• [Task]:
Return the records exactly, from the first line through the "html: none ->" line.

• [Stored data entries]:
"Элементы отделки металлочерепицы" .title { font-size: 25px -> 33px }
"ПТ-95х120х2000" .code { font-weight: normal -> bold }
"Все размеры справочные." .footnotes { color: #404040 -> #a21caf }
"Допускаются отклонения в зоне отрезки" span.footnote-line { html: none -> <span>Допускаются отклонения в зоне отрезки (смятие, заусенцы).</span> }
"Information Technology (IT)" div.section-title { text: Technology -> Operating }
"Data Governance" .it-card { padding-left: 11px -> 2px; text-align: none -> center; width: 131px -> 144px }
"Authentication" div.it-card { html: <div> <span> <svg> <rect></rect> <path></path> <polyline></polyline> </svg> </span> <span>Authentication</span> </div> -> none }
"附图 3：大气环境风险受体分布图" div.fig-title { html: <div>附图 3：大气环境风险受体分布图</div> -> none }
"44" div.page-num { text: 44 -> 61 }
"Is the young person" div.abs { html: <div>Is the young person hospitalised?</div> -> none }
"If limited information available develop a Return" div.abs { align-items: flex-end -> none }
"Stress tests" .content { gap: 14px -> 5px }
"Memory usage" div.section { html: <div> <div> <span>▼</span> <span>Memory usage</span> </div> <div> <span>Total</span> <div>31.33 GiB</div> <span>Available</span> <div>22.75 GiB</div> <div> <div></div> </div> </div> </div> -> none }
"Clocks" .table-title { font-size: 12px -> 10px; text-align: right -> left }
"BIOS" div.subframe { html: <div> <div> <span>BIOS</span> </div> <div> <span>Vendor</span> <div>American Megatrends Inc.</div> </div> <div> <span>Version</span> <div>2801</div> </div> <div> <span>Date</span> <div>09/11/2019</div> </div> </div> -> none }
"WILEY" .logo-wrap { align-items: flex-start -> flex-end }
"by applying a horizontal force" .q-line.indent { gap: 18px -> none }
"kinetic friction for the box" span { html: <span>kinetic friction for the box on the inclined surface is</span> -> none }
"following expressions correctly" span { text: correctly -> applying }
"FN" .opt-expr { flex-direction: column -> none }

• [Worked solution]:
"Элементы отделки металлочерепицы" .title { font-size: 25px -> 33px }
"ПТ-95х120х2000" .code { font-weight: normal -> bold }
"Все размеры справочные." .footnotes { color: #404040 -> #a21caf }
"Допускаются отклонения в зоне отрезки" span.footnote-line { html: none -> <span>Допускаются отклонения в зоне отрезки (смятие, заусенцы).</span> }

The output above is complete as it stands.